John Singer Sargent, Portrait de Mme ***, dit aussi Madame X (détail), 1883-84. Huile sur toile, 208,6 x 109,9 cm. New York, The Metropolitan Museum of Art.

John Singer Sargent, Portrait de Mme ***, dit aussi Madame X (détail), 1883-84. Huile sur toile, 208,6 x 109,9 cm. New York, The Metropolitan Museum of Art. Photo service de presse. © The Metropolitan Museum of Art, dist. RMN / image Art Resource

Regardé, aux États-Unis, comme la Mona Lisa des collections américaines du Metropolitan Museum, le spectaculaire portrait en pied de Virginie Amélie Gautreau (1859-1915), actuellement exposé au musée d’Orsay, fut accueilli lors de sa présentation au Salon, au printemps 1884, avec une hostilité qui nécessite aujourd’hui quelques explications.

Chose remarquable, ce fut l’artiste qui, faisant valoir son prodigious talent, réclama de pouvoir portraiturer la femme du banquier Pierre Louis Gautreau (1838-1933), lequel l’avait épousée en 1878. Originaire de Louisiane, Mme Gautreau (née Avegno) passait pour l’une des plus captivantes personnalités du Tout-Paris. Sargent fut aussitôt conquis par sa silhouette et la blancheur bleutée (lavande…) de ses carnations. L’intéressée se révéla néanmoins être un sujet difficile, l’artiste déclarant avoir eu à « lutter avec la beauté impossible à peindre [unpaintable] et la paresse désespérante » de son modèle, fébrilement étudié dans la villégiature bretonne des Gautreau.

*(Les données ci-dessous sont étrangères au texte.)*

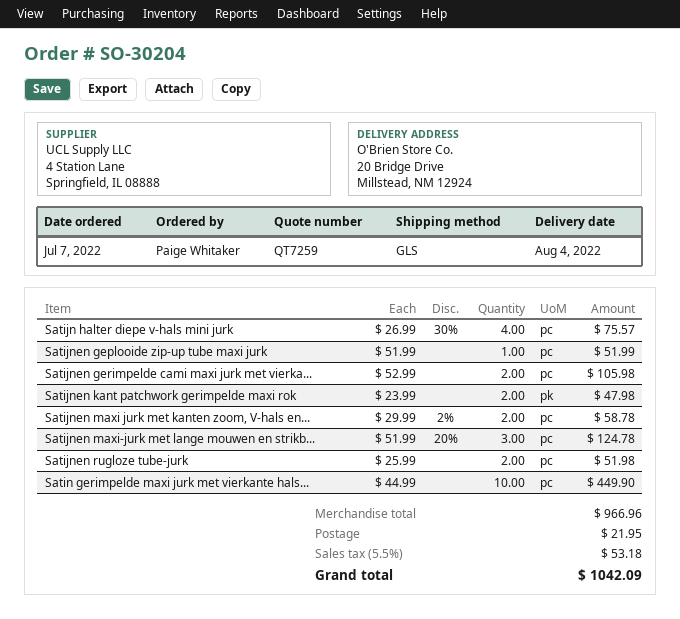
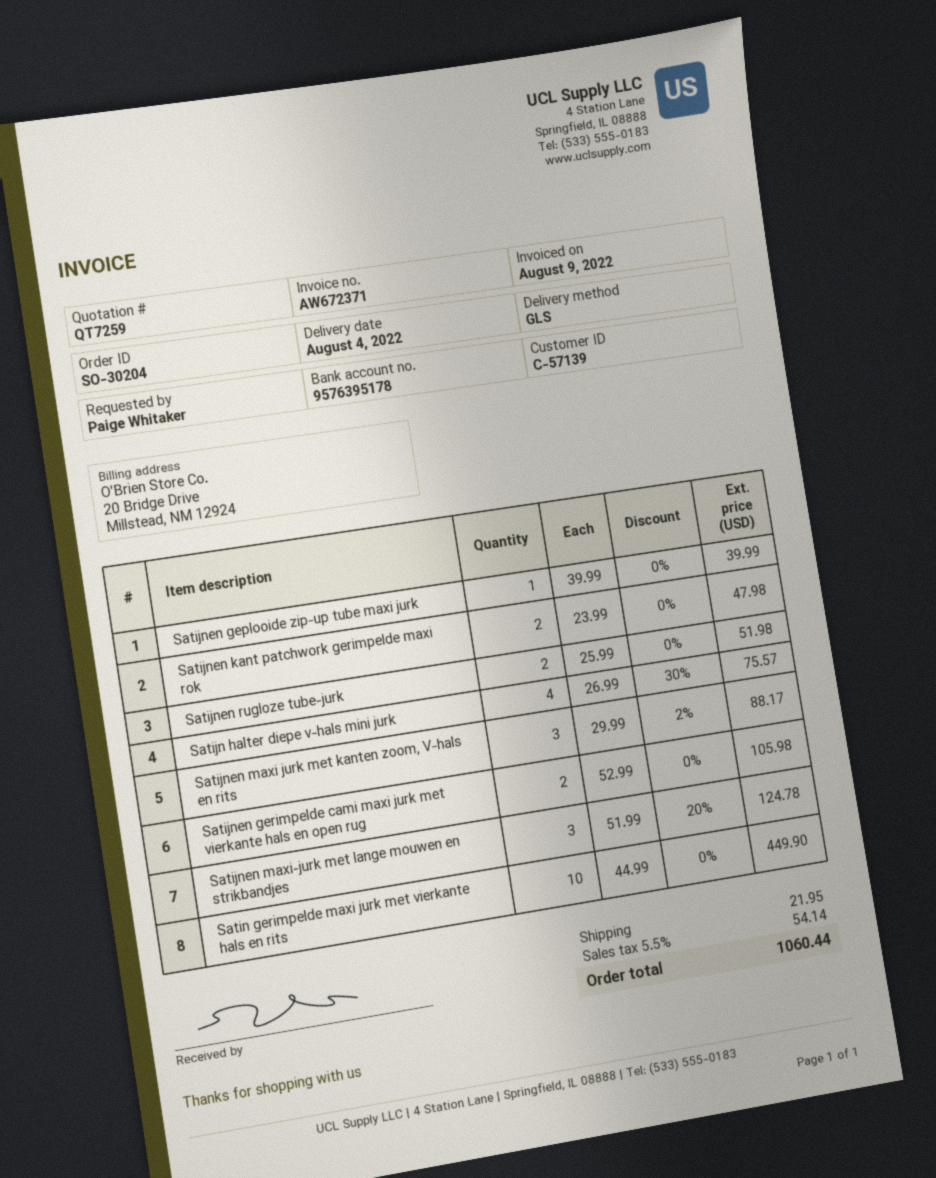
Satijnen geplooide zip-up tube maxi jurk: 1 x 51.99 = 51.99 -> 1 x 39.99 = 39.99
Satijnen maxi jurk met kanten zoom, V-hals en...: 2 x 29.99 - 2% = 58.78 -> 3 x 29.99 - 2% = 88.17
tax: 5.5% = 53.18 -> 5.5% = 54.14
total: 1042.09 -> 1060.44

Des deux côtés du chevalet, le portrait promettait une avancée stratégique significative sur une scène parisienne aussi réticente à accepter une « créole », fût-elle réputée être une sorte d’œuvre d’art vivante, qu’un peintre américain, fût-il supérieurement doué.

John Singer Sargent, Portrait de Mme ***, dit aussi Madame X, 1883-84. Huile sur toile, 208,6 x 109,9 cm. New York, The Metropolitan Museum of Art.

John Singer Sargent, Portrait de Mme ***, dit aussi Madame X, 1883-84. Huile sur toile, 208,6 x 109,9 cm. New York, The Metropolitan Museum of Art. Photo service de presse. © The Metropolitan Museum of Art, dist. RMN / image Art Resource

Le scandale

Exposé sous le titre de « Portrait de Mme *** », le tableau suscita une controverse fielleuse qui navra le peintre et affola son modèle (ainsi que sa mère), peu préparés à une stratégie du scandale qui se révéla si profitable à d’autres au cours du XIXe siècle. Il est tentant de qualifier d’hypocrite l’attitude de ceux qui blâmèrent l’indécence d’une tenue de satin noir dont le modèle semblait sur le point de s’extraire, et ce d’autant que la bretelle droite apparaissait, à l’origine, au niveau de l’avant-bras, comme si elle avait glissé1. Les expositions académiques ménageaient, certes, une large place à un érotisme « salonard » à condition qu’il fût tissé de conventions allégoriques ou fictionnelles.

John Singer Sargent, Portrait de Mme ***, dit aussi Madame X (détail), 1883-84. Huile sur toile, 208,6 x 109,9 cm. New York, The Metropolitan Museum of Art.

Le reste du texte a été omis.